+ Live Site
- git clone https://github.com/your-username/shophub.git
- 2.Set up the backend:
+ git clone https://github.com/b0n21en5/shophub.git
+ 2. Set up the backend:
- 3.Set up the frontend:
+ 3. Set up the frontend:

○ ○ ○

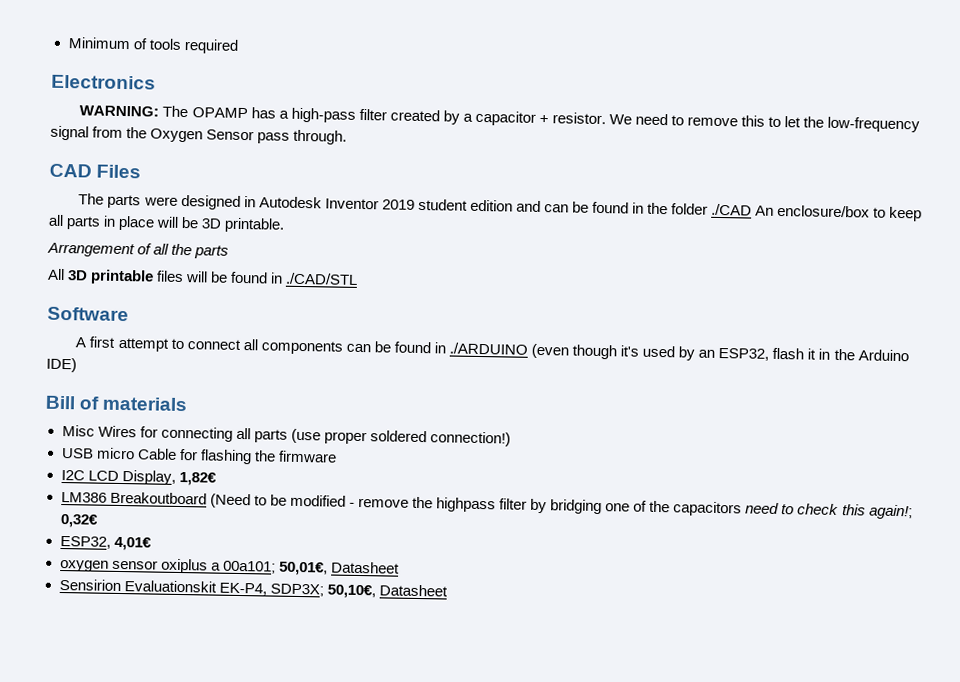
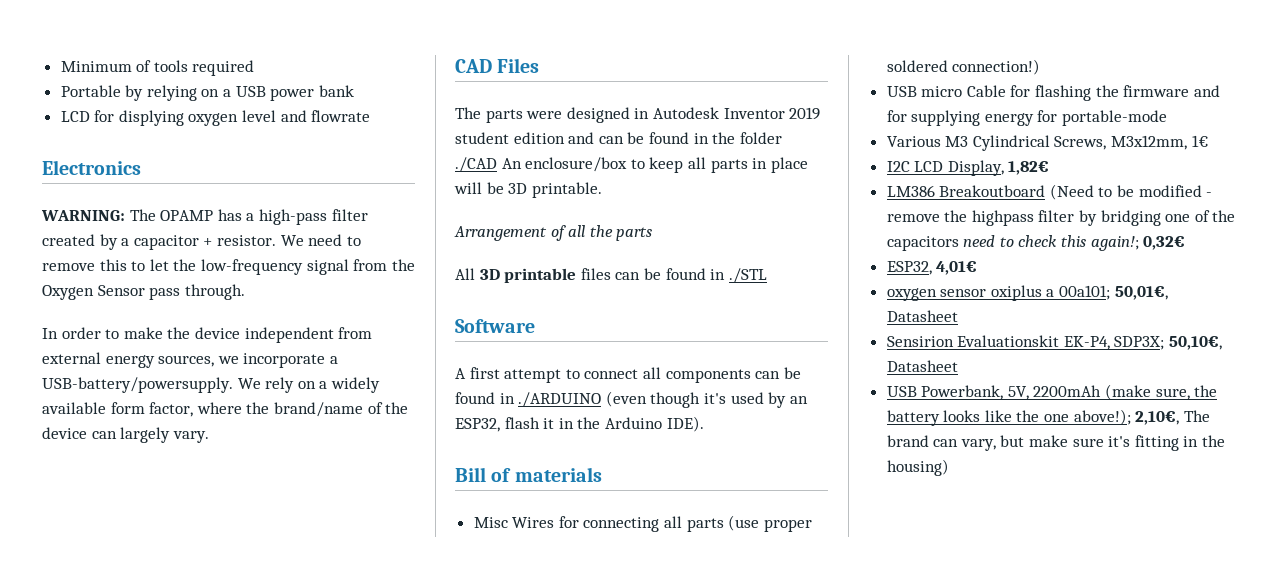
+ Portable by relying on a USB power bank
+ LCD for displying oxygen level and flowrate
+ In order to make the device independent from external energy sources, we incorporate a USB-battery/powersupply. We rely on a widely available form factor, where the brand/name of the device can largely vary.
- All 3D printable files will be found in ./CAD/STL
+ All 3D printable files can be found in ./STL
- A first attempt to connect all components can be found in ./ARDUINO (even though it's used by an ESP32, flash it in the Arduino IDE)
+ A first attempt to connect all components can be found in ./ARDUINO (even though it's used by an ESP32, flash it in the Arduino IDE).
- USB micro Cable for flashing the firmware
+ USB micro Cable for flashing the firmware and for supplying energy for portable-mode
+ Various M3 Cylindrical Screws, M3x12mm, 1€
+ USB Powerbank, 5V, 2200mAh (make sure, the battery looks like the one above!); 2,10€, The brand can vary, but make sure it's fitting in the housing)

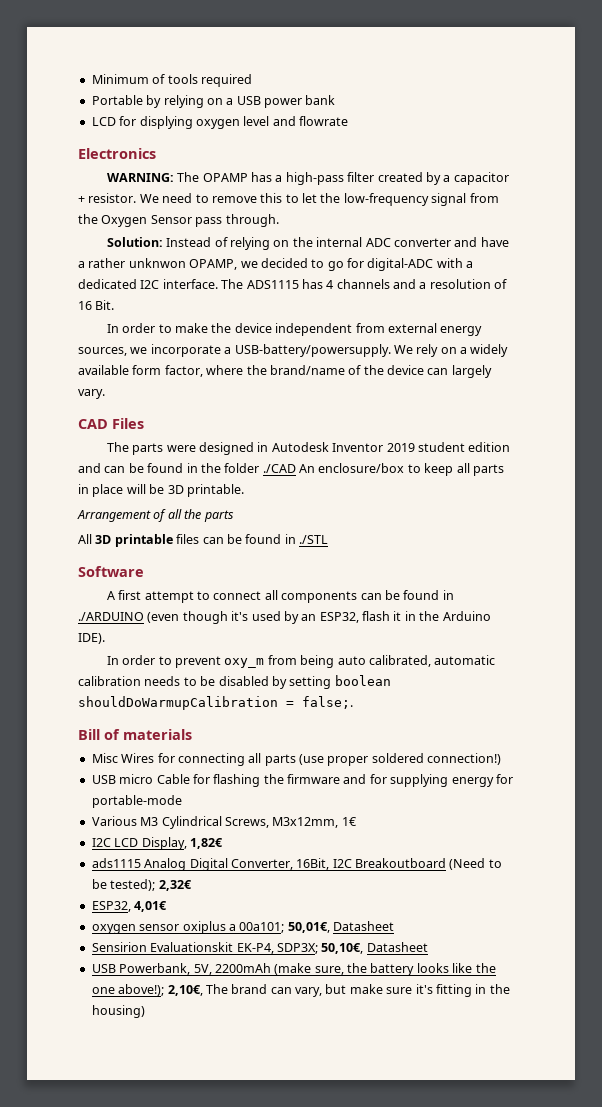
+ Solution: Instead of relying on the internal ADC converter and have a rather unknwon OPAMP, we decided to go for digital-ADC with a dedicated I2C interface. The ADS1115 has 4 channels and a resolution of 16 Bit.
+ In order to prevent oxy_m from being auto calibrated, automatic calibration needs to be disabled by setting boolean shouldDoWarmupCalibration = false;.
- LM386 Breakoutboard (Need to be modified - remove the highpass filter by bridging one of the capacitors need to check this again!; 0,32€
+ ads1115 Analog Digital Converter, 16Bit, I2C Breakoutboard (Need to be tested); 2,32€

○ ○ ○

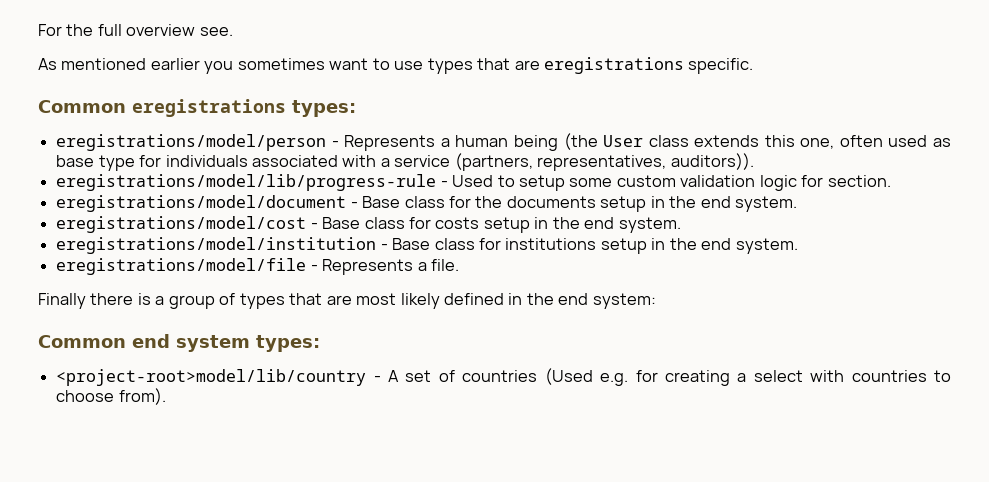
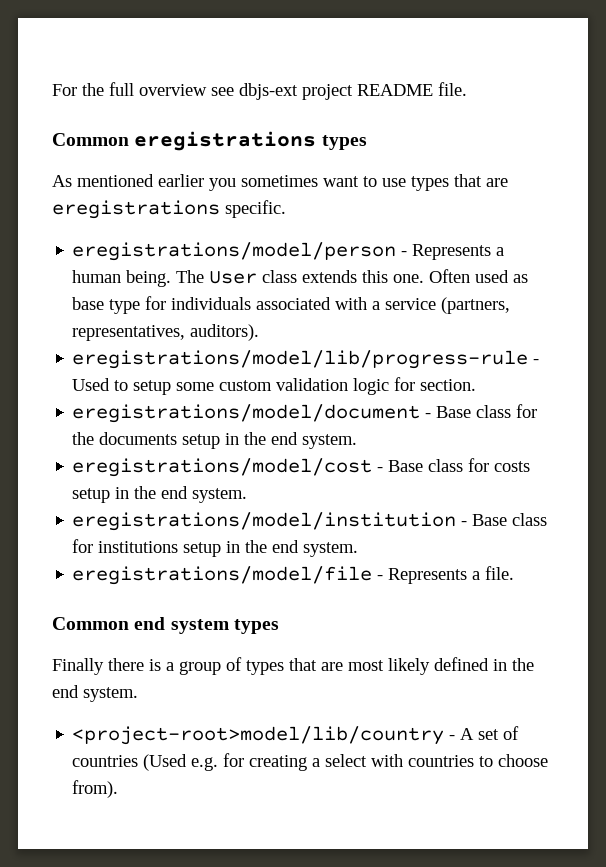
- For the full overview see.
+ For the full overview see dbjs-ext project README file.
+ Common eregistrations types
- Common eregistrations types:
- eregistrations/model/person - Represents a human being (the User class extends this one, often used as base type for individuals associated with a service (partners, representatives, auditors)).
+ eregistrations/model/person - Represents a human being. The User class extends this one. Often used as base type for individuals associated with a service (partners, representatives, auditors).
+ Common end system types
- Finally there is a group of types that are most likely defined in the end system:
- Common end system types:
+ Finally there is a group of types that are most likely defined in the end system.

○ ○ ○

● What is expected: Give back, unchanged, the run of lines in the listing above that begins at the line containing "- A first attempt" and ends at the line containing "energy for portable-mode", both included.

● Solution for this exercise:
- A first attempt to connect all components can be found in ./ARDUINO (even though it's used by an ESP32, flash it in the Arduino IDE)
+ A first attempt to connect all components can be found in ./ARDUINO (even though it's used by an ESP32, flash it in the Arduino IDE).
- USB micro Cable for flashing the firmware
+ USB micro Cable for flashing the firmware and for supplying energy for portable-mode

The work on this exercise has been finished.